--- EXERCISE MATERIALS Enclosed Below ---
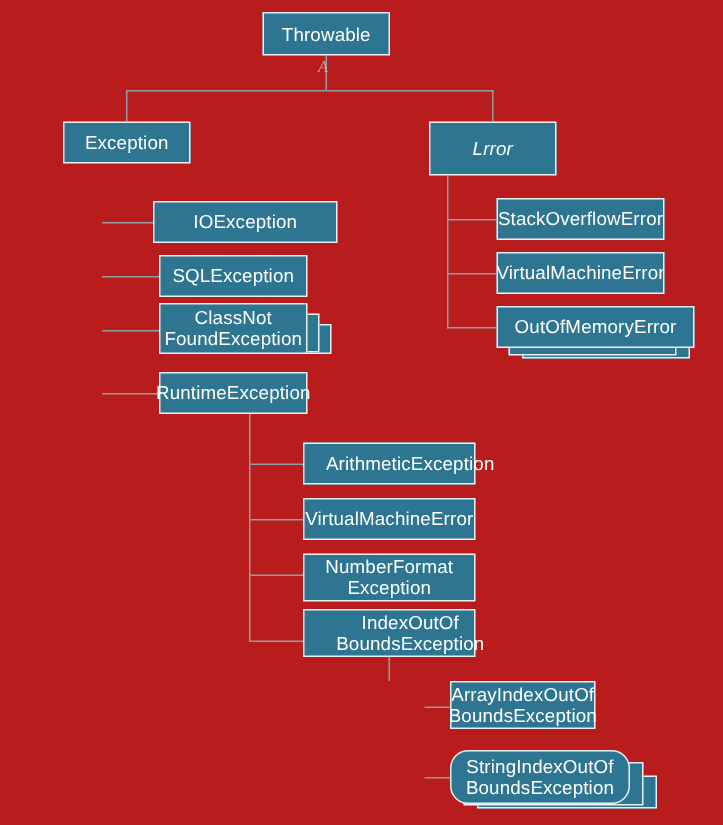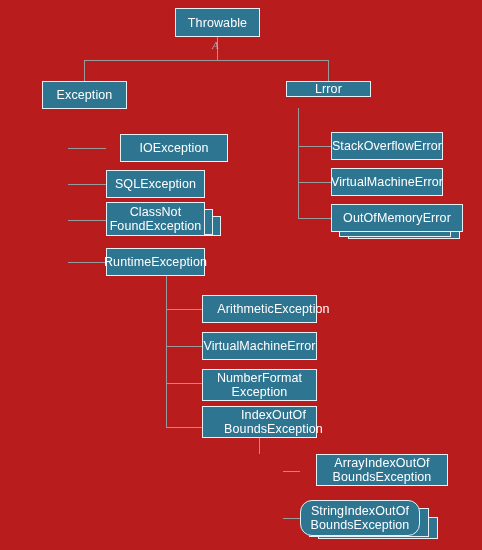--- a/index.html
+++ b/index.html
@@ -90,23 +90,23 @@
 
   <div class="line v" style="left:259px;top:438px;height:16px;"></div>
   <div class="line h" style="left:283px;top:471px;width:17px;"></div>
   <div class="line h" style="left:283px;top:518px;width:17px;"></div>
 
   <div class="node" style="left:175px;top:8px;width:85px;height:29px;">Throwable</div>
   <div class="abstract-mark" style="left:212px;top:40px;">A</div>
 
   <div class="node" style="left:42px;top:81px;width:85px;height:28px;">Exception</div>
 
-  <div class="node" style="left:286px;top:81px;width:85px;height:16px;">Lrror</div>
+  <div class="node" style="left:286px;top:81px;width:85px;height:36px;font-style:italic;">Lrror</div>
 
-  <div class="node" style="left:120px;top:134px;width:108px;height:28px;">IOException</div>
+  <div class="node" style="left:102px;top:134px;width:123px;height:28px;">IOException</div>
 
   <div class="node" style="left:106px;top:170px;width:99px;height:28px;">SQLException</div>
 
   <div class="stack" style="left:106px;top:202px;width:130px;height:40px;">
     <div class="sheet" style="left:16px;top:14px;width:99px;height:20px;"></div>
     <div class="sheet" style="left:8px;top:7px;width:99px;height:26px;"></div>
   </div>
   <div class="node" style="left:106px;top:202px;width:99px;height:34px;">ClassNot
 FoundException</div>
 
@@ -115,21 +115,21 @@
   <div class="node" style="left:202px;top:295px;width:115px;height:28px;padding-left:32px;">ArithmeticException</div>
 
   <div class="node" style="left:202px;top:332px;width:115px;height:28px;">VirtualMachineError</div>
 
   <div class="node" style="left:202px;top:369px;width:115px;height:32px;">NumberFormat
 Exception</div>
 
   <div class="node" style="left:202px;top:406px;width:115px;height:32px;padding-left:32px;">IndexOutOf
 BoundsException</div>
 
-  <div class="node" style="left:316px;top:454px;width:132px;height:32px;">ArrayIndexOutOf
+  <div class="node" style="left:300px;top:454px;width:97px;height:32px;">ArrayIndexOutOf
 BoundsException</div>
 
   <div class="stack" style="left:300px;top:500px;width:150px;height:45px;">
     <div class="sheet" style="left:18px;top:17px;width:120px;height:22px;"></div>
     <div class="sheet" style="left:9px;top:8px;width:120px;height:29px;"></div>
   </div>
   <div class="node" style="left:300px;top:500px;width:120px;height:36px;border-radius:12px;">StringIndexOutOf
 BoundsException</div>
 
   <div class="node" style="left:331px;top:132px;width:112px;height:28px;">StackOverflowError</div>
--- End of Enclosed EXERCISE MATERIALS ---
• **EXERCISE BRIEF**
The lines needed are those in the data above that hold the string "padding"; copy each of them.

• **EXERCISE RESULT**
   <div class="node" style="left:202px;top:295px;width:115px;height:28px;padding-left:32px;">ArithmeticException</div>
   <div class="node" style="left:202px;top:406px;width:115px;height:32px;padding-left:32px;">IndexOutOf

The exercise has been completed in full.